Reading a Gmail Message with ruby-gmail

2019-02-27 08:24发布

问题:

I am looking for an instance method from the ruby-gmail gem that would allow me to read either:

  • the body or

  • subject

of a Gmail message.

After reviewing the documentation, found here, I couldn't find anything!?

There is a .message instance method found in the Gmail::Message class section; but it only returns, for lack of a better term, email "mumbo-jumbo," for the body.

My attempt:

#!/usr/local/bin/ruby
require 'gmail'

gmail = Gmail.connect('username', 'password')

emails = gmail.inbox.emails(:from => 'someone@mail.com')

emails.each do |email|
  email.read
  email.message
end

Now:

  1. email.read does not work
  2. email.message returns that, "mumbo-jumbo," mentioned above

Somebody else asked this question on SO but didn't get an answer.

回答1:

This probably isn't exactly the answer to your question, but I will tell you what I have done in the past.
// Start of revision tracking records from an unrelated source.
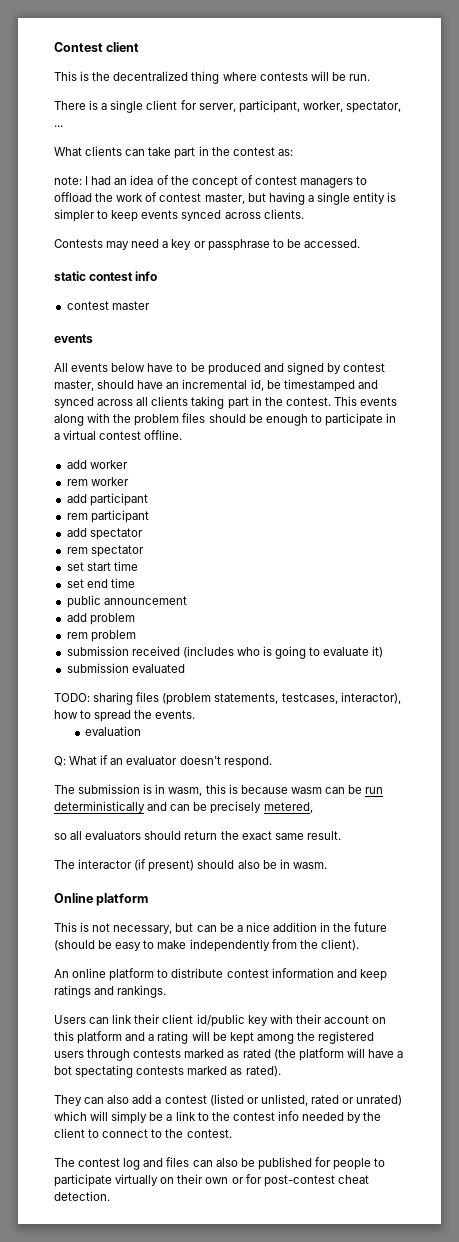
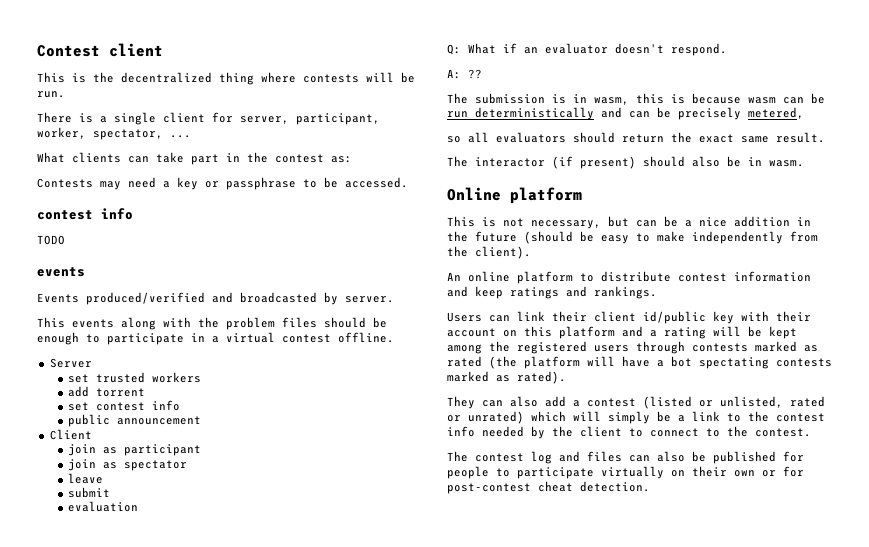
- note: I had an idea of the concept of contest managers to offload the work of contest master, but having a single entity is simpler to keep events synced across clients.
  Contests may need a key or passphrase to be accessed.
- static contest info
- contest master
+ contest info
+ TODO
- All events below have to be produced and signed by contest master, should have an incremental id, be timestamped and synced across all clients taking part in the contest. This events along with the problem files should be enough to participate in a virtual contest offline.
+ Events produced/verified and broadcasted by server.
+ This events along with the problem files should be enough to participate in a virtual contest offline.
- add worker
- rem worker
- add participant
- rem participant
- add spectator
- rem spectator
- set start time
- set end time
+ Server
+ set trusted workers
+ add torrent
+ set contest info
  public announcement
- add problem
- rem problem
- submission received (includes who is going to evaluate it)
- submission evaluated
- TODO: sharing files (problem statements, testcases, interactor), how to spread the events.
+ Client
+ join as participant
+ join as spectator
+ leave
+ submit
+ A: ??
I tried using the ruby-gmail gem but it didn't do what I wanted it to do in terms of reading a message. Or, at least, I couldn't get it to work. Instead I use the built-in Net::IMAP class to log in and get a message.

require 'net/imap'
imap = Net::IMAP.new('imap.gmail.com',993,true)
imap.login('<username>','<password>')
imap.select('INBOX')
subject_id = search_mail(imap, 'SUBJECT', '<mail_subject>')
subject_message = imap.fetch(subject_id,'RFC822')[0].attr['RFC822']
mail = Mail.read_from_string subject_message
body_message = mail.html_part.body

From here your message is stored in body_message and is HTML. If you want the entire email body you will probably need to learn how to use Nokogiri to parse it. If you just want a small bit of the message where you know some of the surrounding characters you can use a regex to find the part you are interested in.

I did find one page associated with the ruby-gmail gem that talks about using ruby-gmail to read a Gmail message. I made a cursory attempt at testing it tonight but apparently Google upped the security on my account and I couldn't get in using irb without tinkering with my Gmail configuration (according to the warning email I received). So I was unable to verify what is stated on that page, but as I mentioned my past attempts were unfruitful whereas Net::IMAP works for me.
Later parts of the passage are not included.